» Work required: The line containing "[192,732,221,751] api ->" marks the start; return it and every line after it in the listing below, exactly, through the last.

» Records supplied:
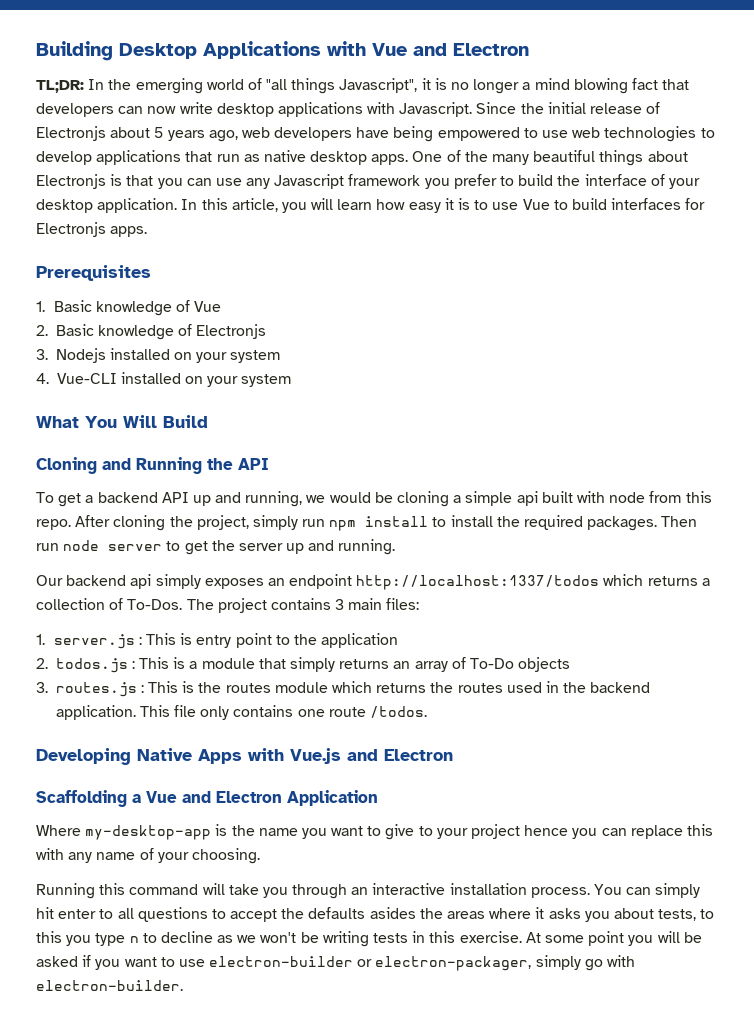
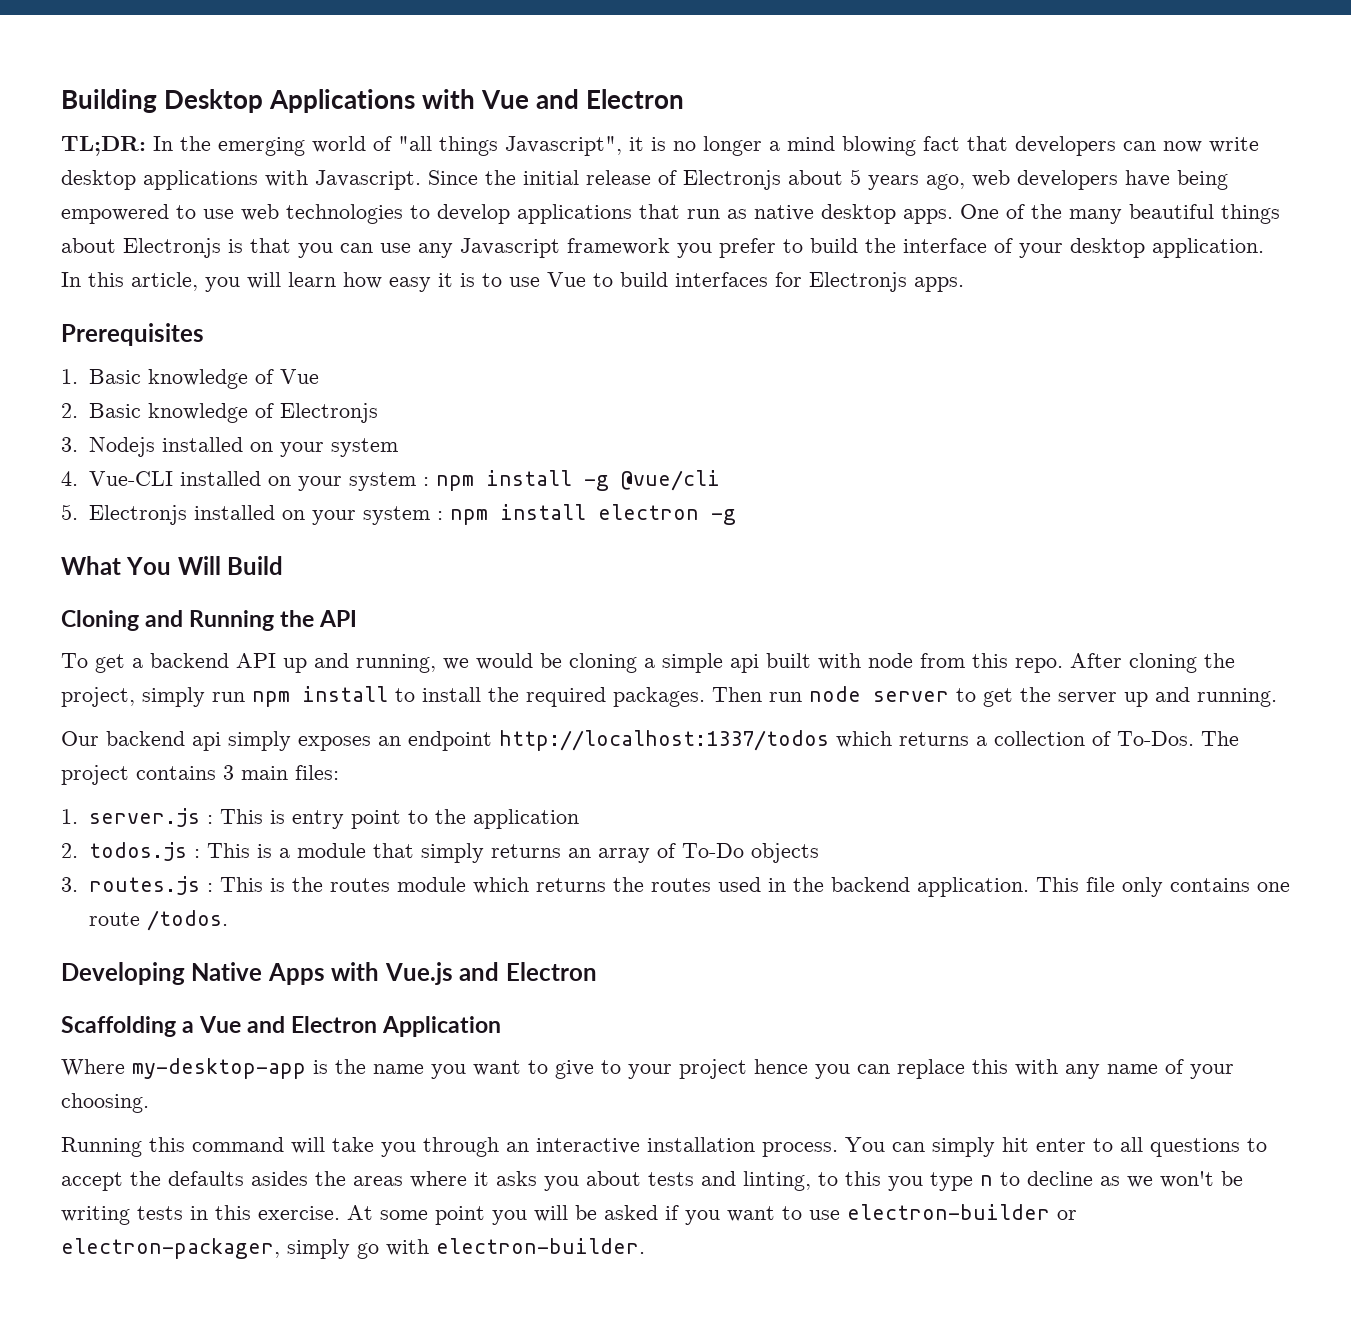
(292, 380) none -> [422,470,720,491] [61,504,736,525] : npm install -g @vue/cli // 5. Electronjs installed on your system : npm install electron -g
[658,909,697,921] tests, -> [648,1171,811,1191] tests and linting,

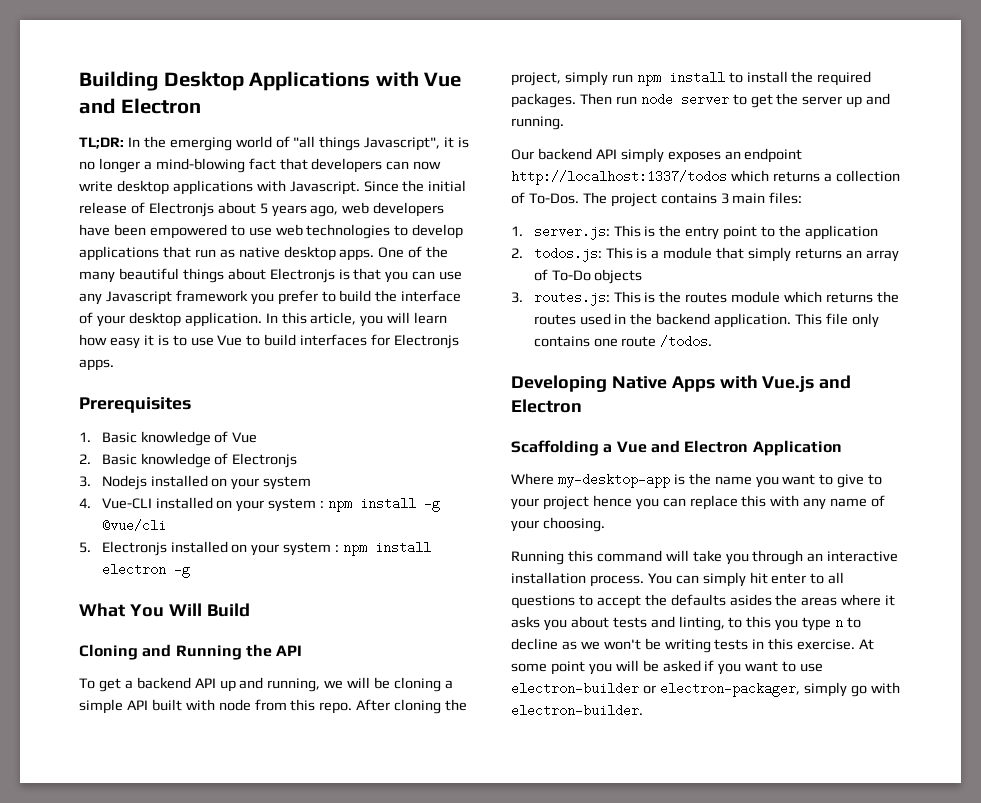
[787,136,916,156] mind blowing -> [155,158,245,173] mind-blowing
[1177,170,1228,190] being -> [113,224,146,236] been
[476,653,533,670] would -> [347,677,371,688] will
[730,654,759,673] api -> [126,700,148,710] API
[192,732,221,751] api -> [595,149,617,159] API
[88,808,285,827] server.js : This is -> [533,225,682,240] server.js: This is the
[88,842,200,861] todos.js : -> [533,247,602,262] todos.js:
[88,876,213,895] routes.js : -> [533,291,610,306] routes.js:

» Problem solution:
[192,732,221,751] api -> [595,149,617,159] API
[88,808,285,827] server.js : This is -> [533,225,682,240] server.js: This is the
[88,842,200,861] todos.js : -> [533,247,602,262] todos.js:
[88,876,213,895] routes.js : -> [533,291,610,306] routes.js:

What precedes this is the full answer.